I am deeply religious and spiritual and I see Islam as a way of life so it affects every decision I make. Externally, I don’t look very religious as I don’t wear a headscarf or cover up, so people are often surprised when I tell them I pray five times a day.
However, I think it is a personal connection between oneself and God. It has helped me through very tough times and keeps me grounded as a person.
My mum has always been quite open about periods. I remember a great celebration when I first started my period at the age of 12 – my mum would shower me with gifts, as well as calling up and telling other family members, embarrassingly enough, as it was celebrated as an entrance to womanhood.
My dad never really spoke about it at all, except to congratulate me when I first started. He was outnumbered by females (my mum, sister and myself) so there was plenty of period talk but he never really got involved.
I’d been quite desperate to start my period so I could feel more ‘adult’ and join in with friends who had already started. However, I remember when I first noticed I was bleeding, there was an unexpected sense of sadness and loss which made me cry. I think it was a mourning for my childhood and I regretted having been so desperate to start. Seeing how positive and celebratory my mum was made me feel a lot better.
I was taught how to calculate when my period was due and my mum encouraged me to write the dates of my period in a diary, which I am so grateful for as I have a brilliant awareness of my body and when I am ovulating. I’m always prepared for my periods before they start and aware of how they’ll affect my mood.
The Quran mentions menstruation several times, so I think that normalised it for me and I felt less embarrassed asking questions as it wasn’t a taboo subject. During Eid, if I’m on my period, I don’t pray – although I still attend Eid prayers in the mosque. I also don’t fast or pray on my period but I’m still able to join in any celebrations and will still cook and eat with the family during Ramadan, so I don’t feel exempt.
As a young teen it was sometimes embarrassing when I had to sit out of prayers; I’d get teased by male cousins and friends as they knew the reason why.
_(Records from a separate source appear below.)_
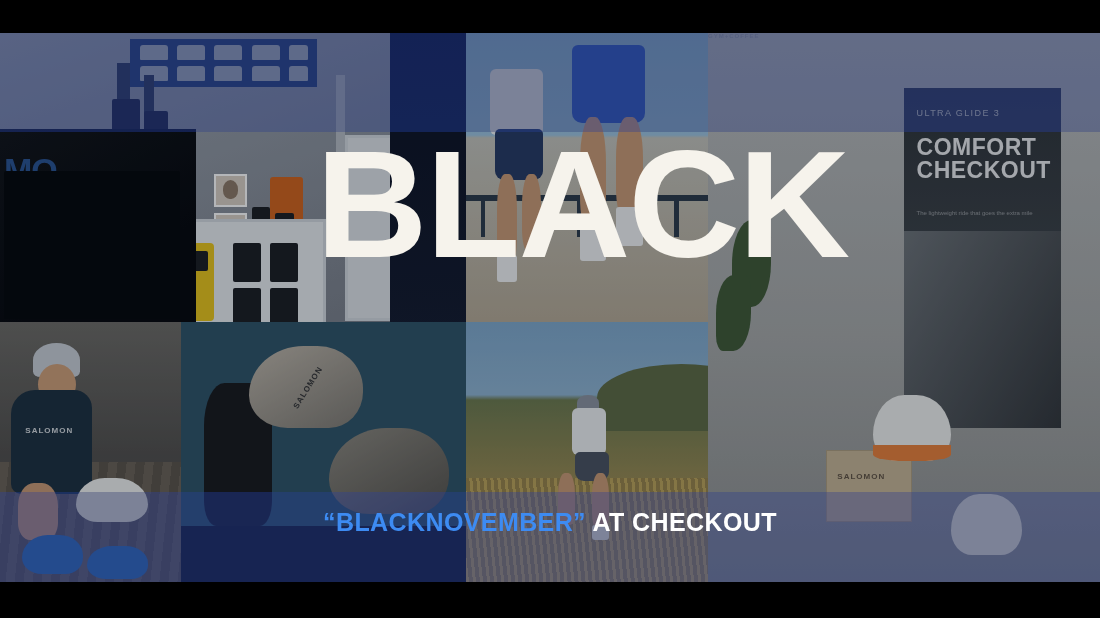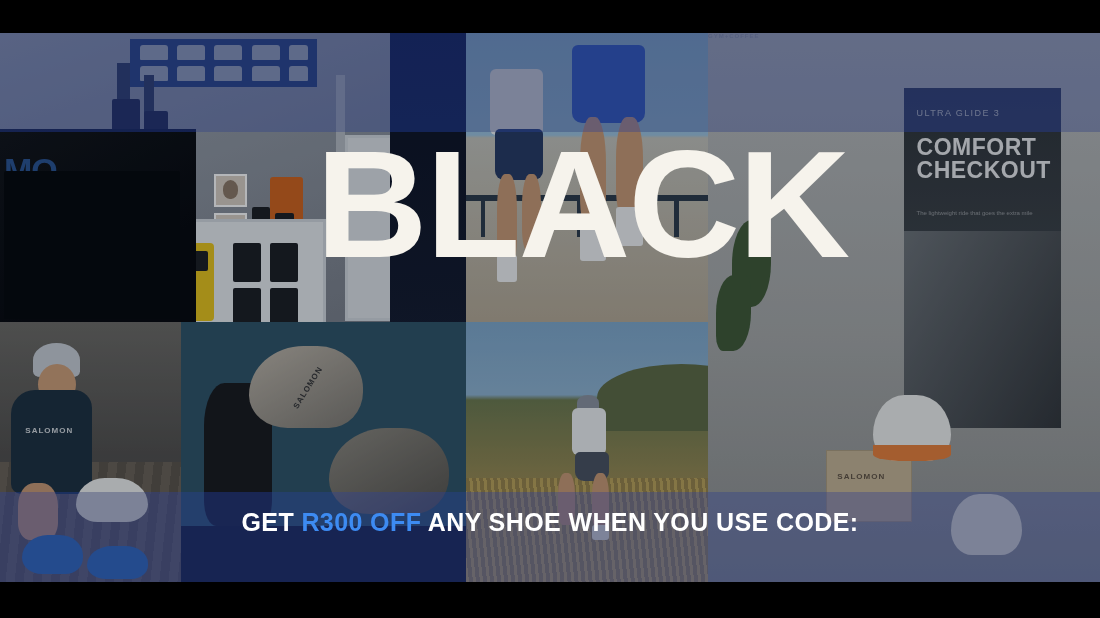--- a/index.html
+++ b/index.html
@@ -597,7 +597,6 @@
   </div>
 
   <div id="subtitle">
-    <span class="sub-line"><span>GET </span><span class="accent">R300 OFF</span><span> ANY SHOE WHEN YOU USE CODE:</span></span>
   </div>
 
   <div class="letterbox top"></div>

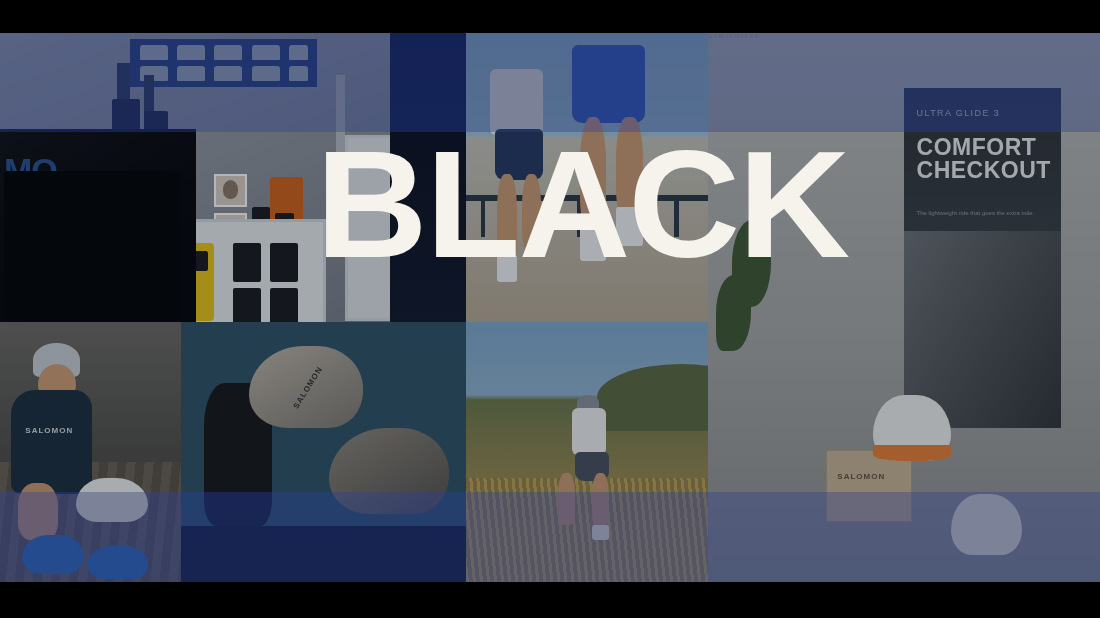--- a/index.html
+++ b/index.html
@@ -597,6 +597,7 @@
   </div>
 
   <div id="subtitle">
+    <span class="sub-line"><span class="accent">“BLACKNOVEMBER”</span><span> AT CHECKOUT</span></span>
   </div>
 
   <div class="letterbox top"></div>

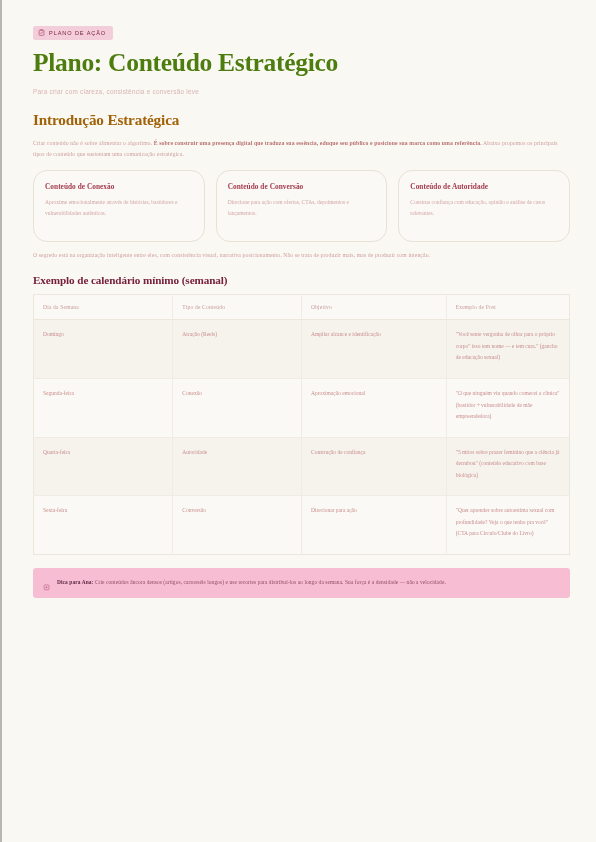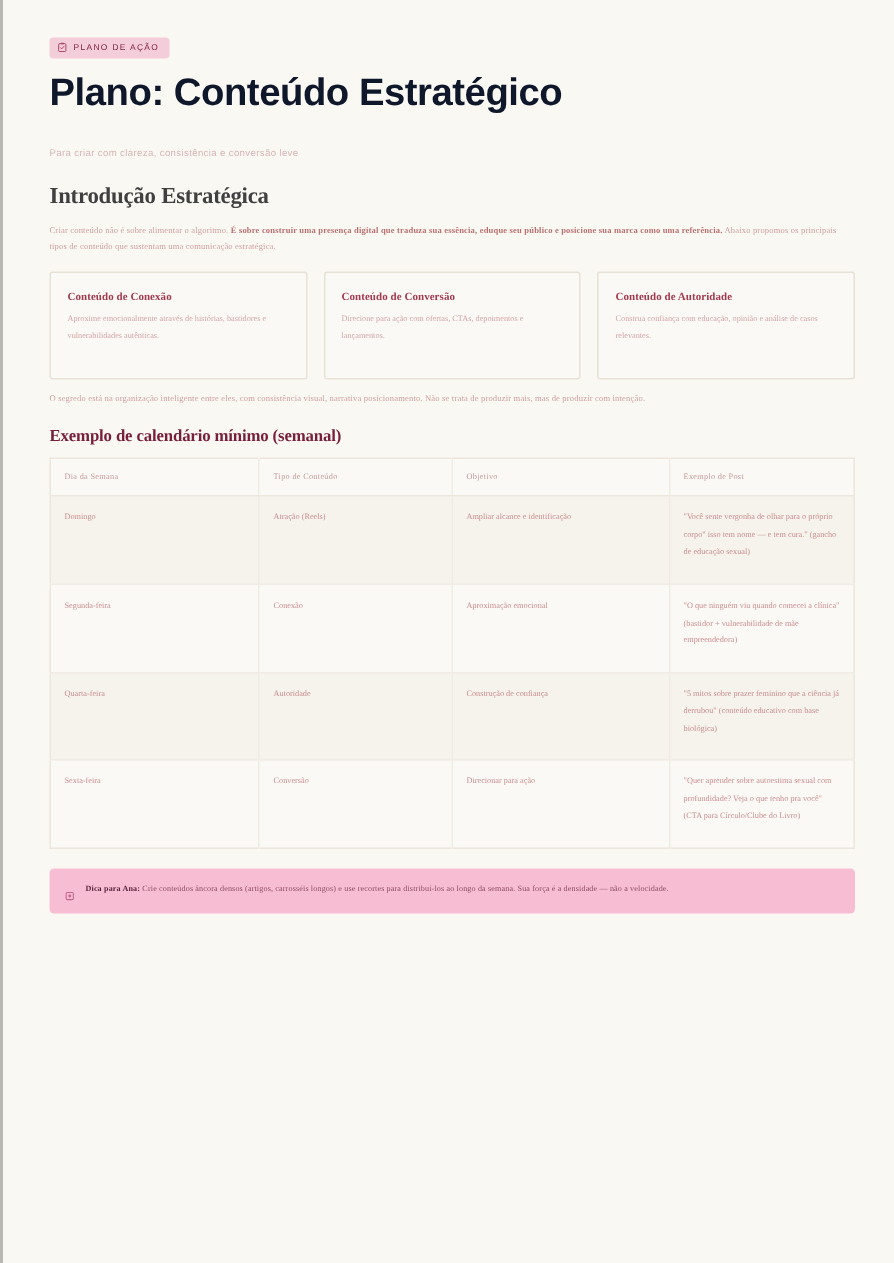--- a/index.html
+++ b/index.html
@@ -33,13 +33,13 @@
 
   
   h1.title {
-    font-family:Liberation Sans, sans-serif;
+    font-family:Liberation Serif, serif;
     font-weight:bold;
     font-size:25.5px;
     line-height:1.12;
-    color:#0f172a;
+    color:#4d7c0f;
     letter-spacing:-0.3px;
-    margin-bottom:23px;
+    margin-bottom:11px;
   }
   .subtitle {
     font-family:"Liberation Sans", sans-serif;

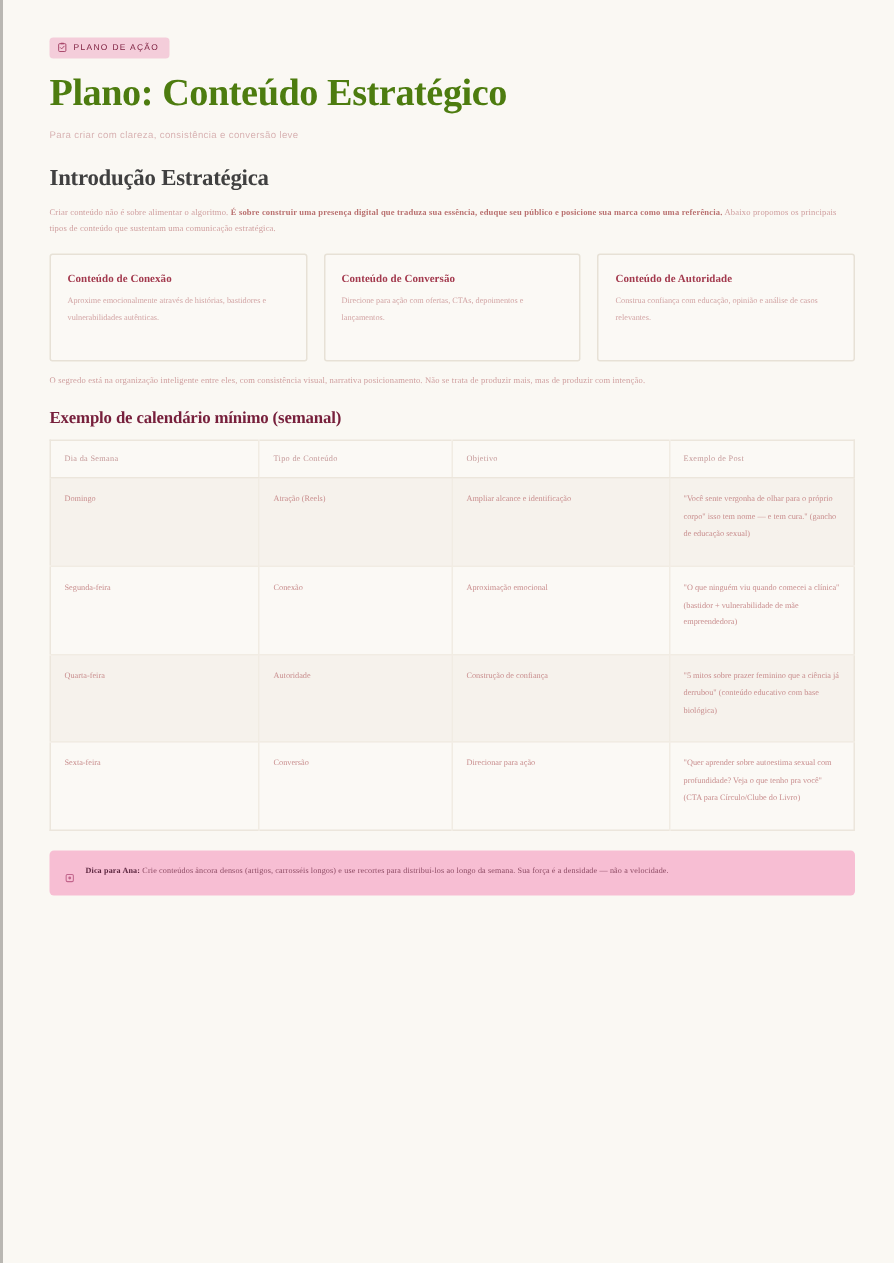--- a/index.html
+++ b/index.html
@@ -54,7 +54,7 @@
     font-family:"Liberation Serif", serif;
     font-weight:bold;
     font-size:15.2px;
-    color:#404040;
+    color:#a16207;
     letter-spacing:-0.15px;
     margin-bottom:9px;
   }

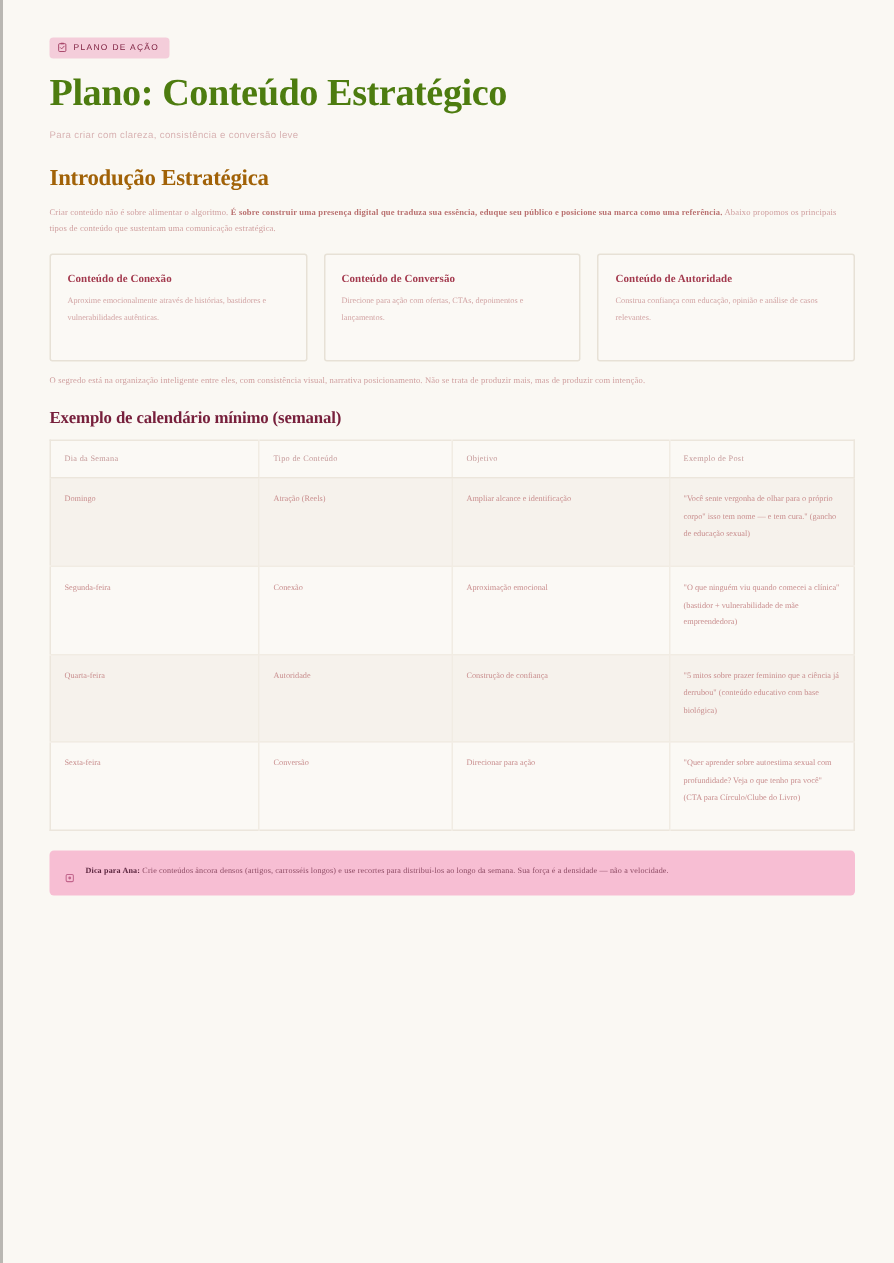--- a/index.html
+++ b/index.html
@@ -83,7 +83,7 @@
   .card {
     flex:1;
     border:1px solid #e7e1d6;
-    border-radius:2px;
+    border-radius:14px;
     background:#fbf9f5;
     padding:11px 11px 16px 11px;
     min-height:72px;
As I got older though, I felt a sense of importance.
I think that the body is in a state of constant worship when we’re menstruating so we don’t need to pray when we’re on our periods. I’m aware some people believe that women aren’t allowed to pray or have sex during their period because they’re ‘dirty’ but this isn’t the case. It’s actually a blessing to be able to take a paracetamol and have some chocolate when I’m on my period, instead of fasting from sunrise to sunset, so it’s definitely not a form of oppression.
This makes me feel respected and well looked after by the religion as I’m still able to worship, but in a way that honours my body at a time when it may be feeling more run-down and tired or weak.